Web page edit records:

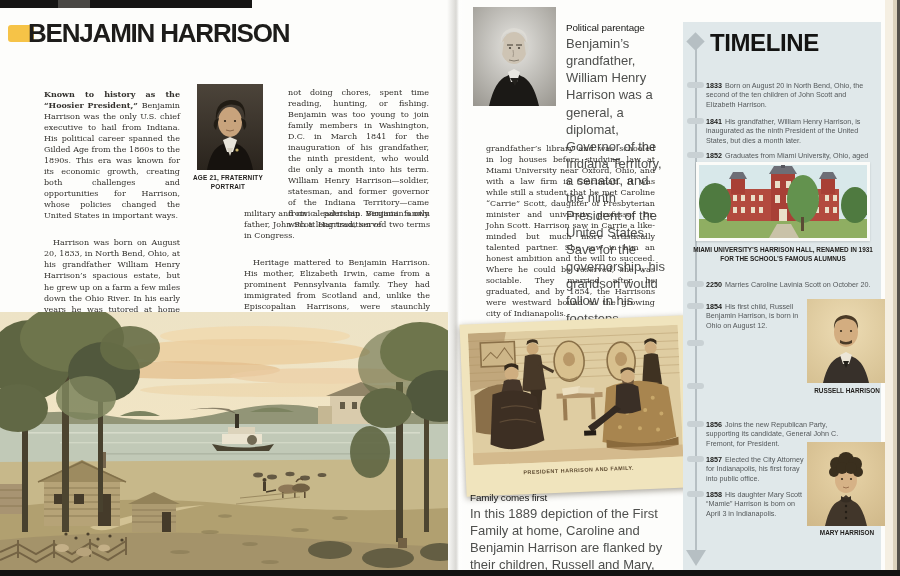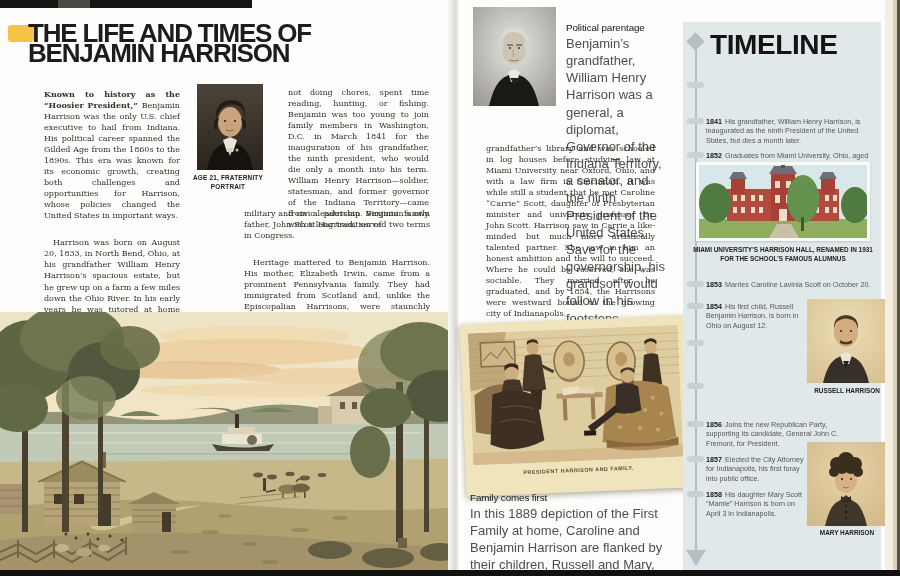"THE LIFE AND TIMES OF" div { html: <div>THE LIFE AND TIMES OF</div> -> none }
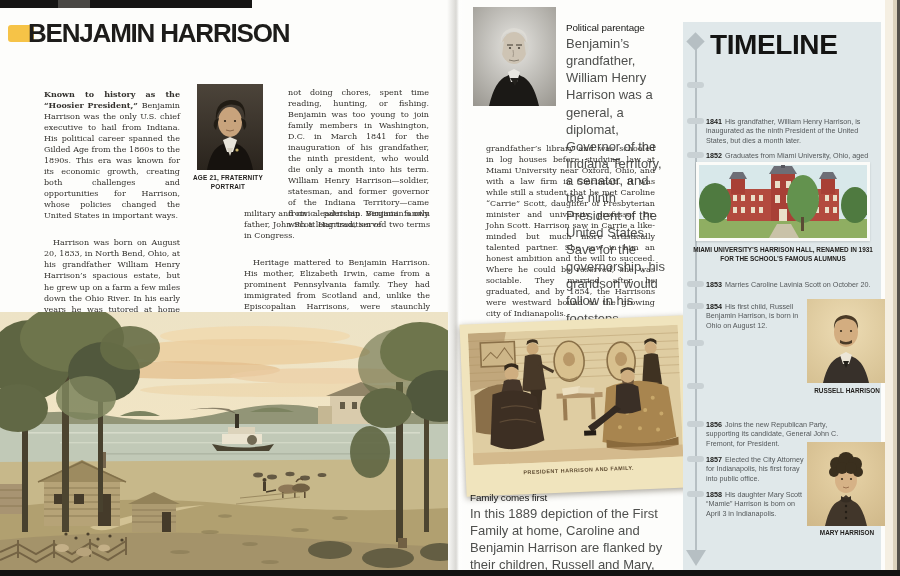"TIMELINE" .tl-title { font-size: 28px -> 24px }
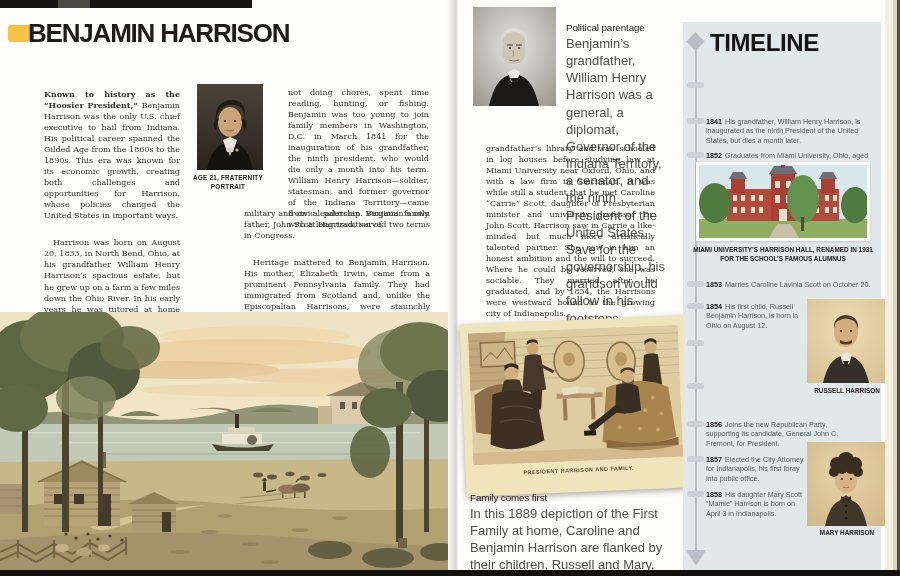"1833 Born on August 20" div.tl-entry { html: none -> <div><b>1833</b><span>Born on August 20 in North Bend, Ohio, the second of the ten children of John Scott and Elizabeth Harrison.</span></div> }
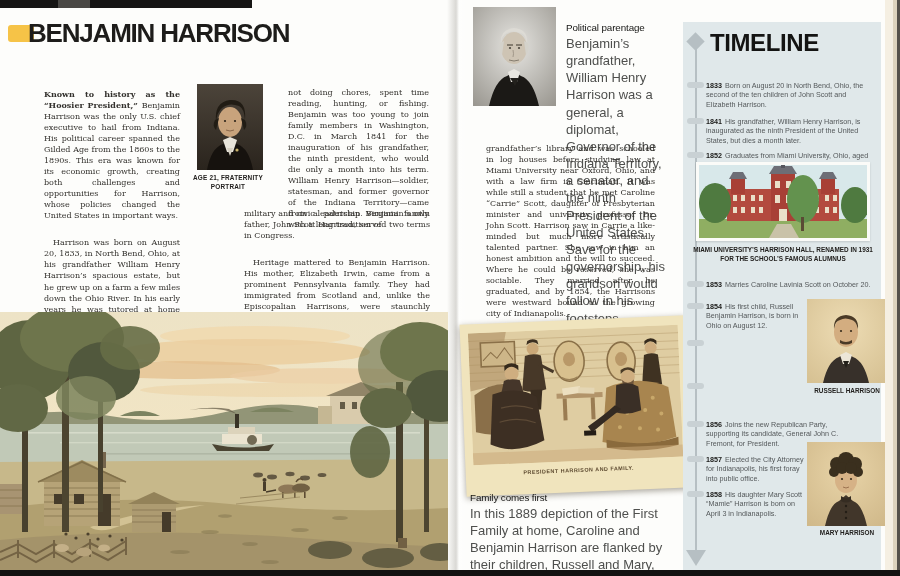"1853" b.tl-year { text: 1853 -> 2250 }
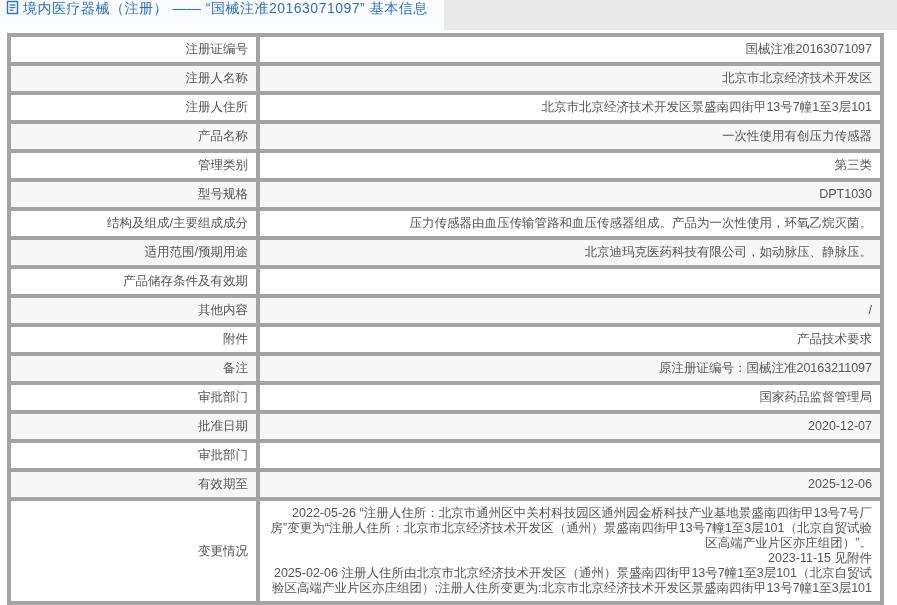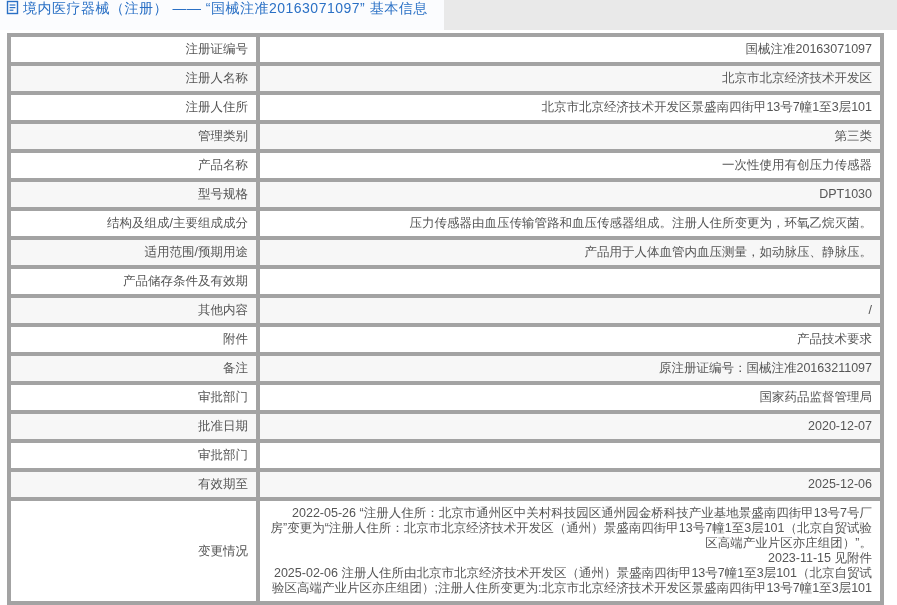"管理类别" tr { order: before "产品名称" -> after "产品名称" }
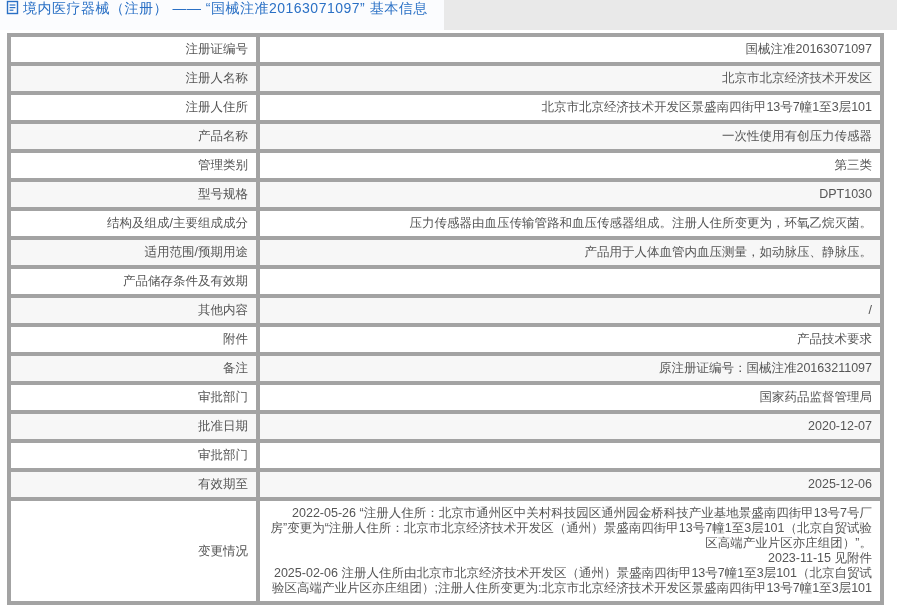"压力传感器由血压传输管路和血压传感器组成。注册人住所变更为，环氧乙烷灭菌。" td.value-cell { text: 注册人住所变更为 -> 产品为一次性使用 }
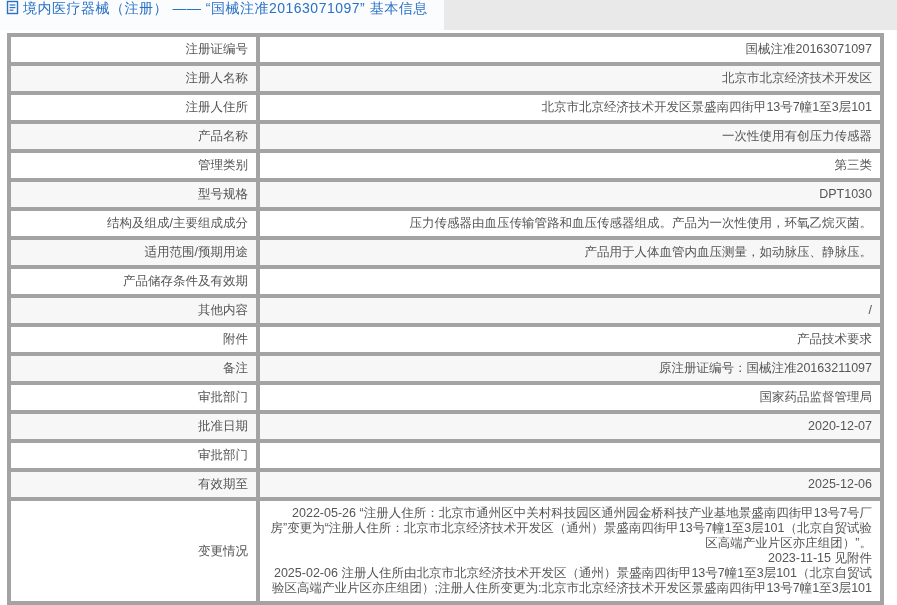"产品用于人体血管内血压测量，如动脉压、静脉压。" td.value-cell { text: 产品用于人体血管内血压测量 -> 北京迪玛克医药科技有限公司 }
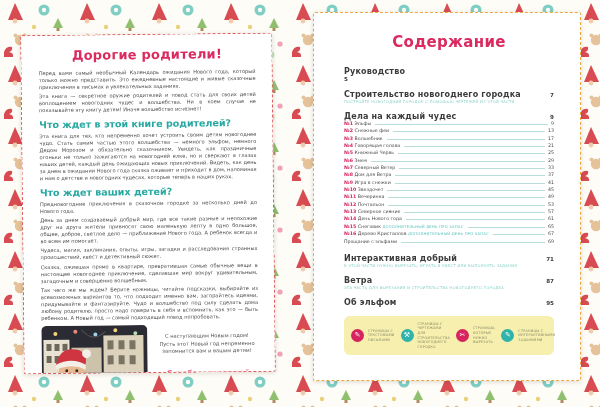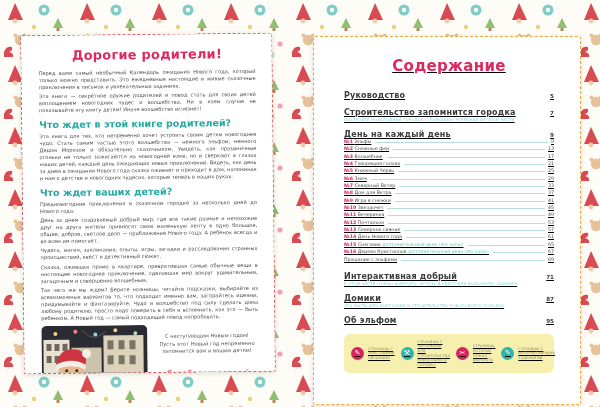"Содержание" .page-right { text-decoration: underline -> none; top: 36px -> 12px }
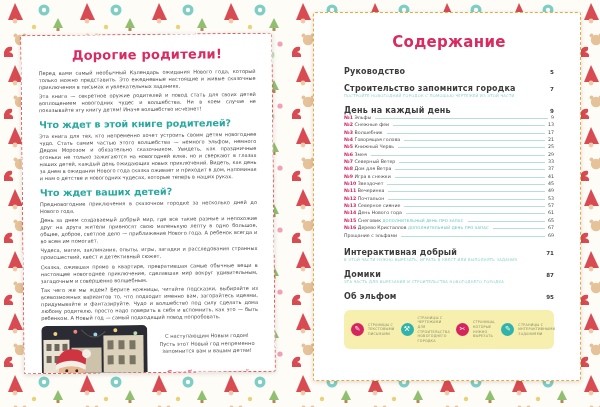"Руководство" .toc-row.heading:first-child { flex-direction: none -> column }
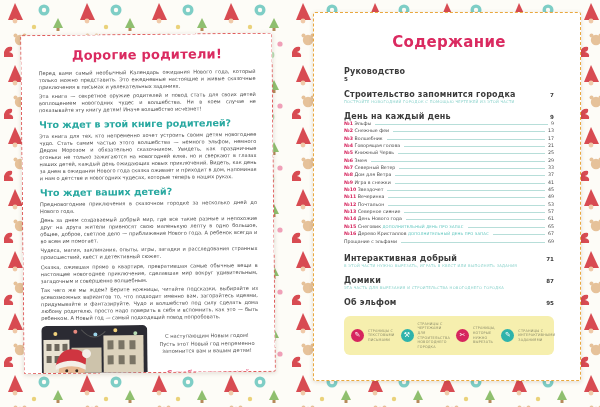"Строительство запомнится городка" span.toc-label { text: запомнится -> новогоднего }
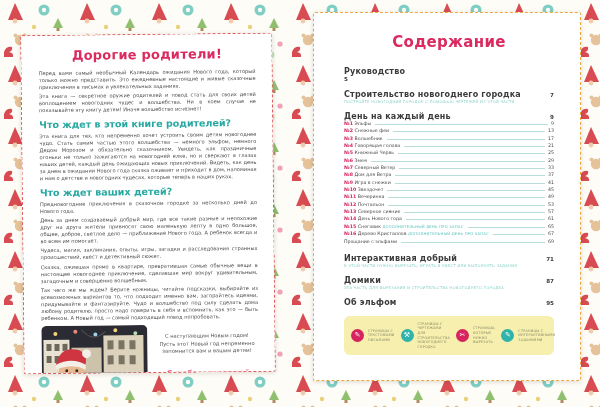"День на каждый день" span.toc-label { text: День на каждый день -> Дела на каждый чудес }
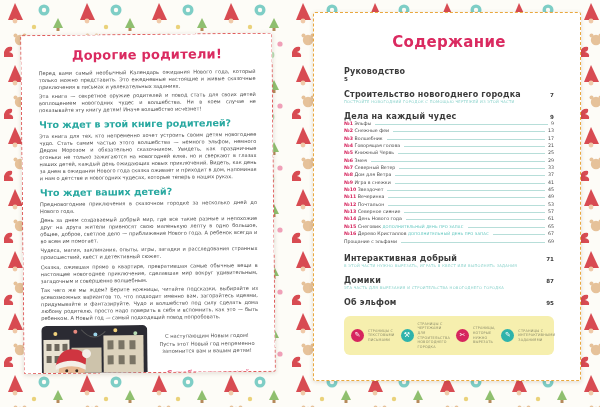"Домики" span.toc-label { text: Домики -> Ветра }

- **PROBLEM REQUIREMENTS**:
Output each line exactly as shown above; no pictures go in the copy.

- **EXPECTED ANSWER**:
"THE LIFE AND TIMES OF" div { html: <div>THE LIFE AND TIMES OF</div> -> none }
"TIMELINE" .tl-title { font-size: 28px -> 24px }
"1833 Born on August 20" div.tl-entry { html: none -> <div><b>1833</b><span>Born on August 20 in North Bend, Ohio, the second of the ten children of John Scott and Elizabeth Harrison.</span></div> }
"1853" b.tl-year { text: 1853 -> 2250 }
"管理类别" tr { order: before "产品名称" -> after "产品名称" }
"压力传感器由血压传输管路和血压传感器组成。注册人住所变更为，环氧乙烷灭菌。" td.value-cell { text: 注册人住所变更为 -> 产品为一次性使用 }
"产品用于人体血管内血压测量，如动脉压、静脉压。" td.value-cell { text: 产品用于人体血管内血压测量 -> 北京迪玛克医药科技有限公司 }
"Содержание" .page-right { text-decoration: underline -> none; top: 36px -> 12px }
"Руководство" .toc-row.heading:first-child { flex-direction: none -> column }
"Строительство запомнится городка" span.toc-label { text: запомнится -> новогоднего }
"День на каждый день" span.toc-label { text: День на каждый день -> Дела на каждый чудес }
"Домики" span.toc-label { text: Домики -> Ветра }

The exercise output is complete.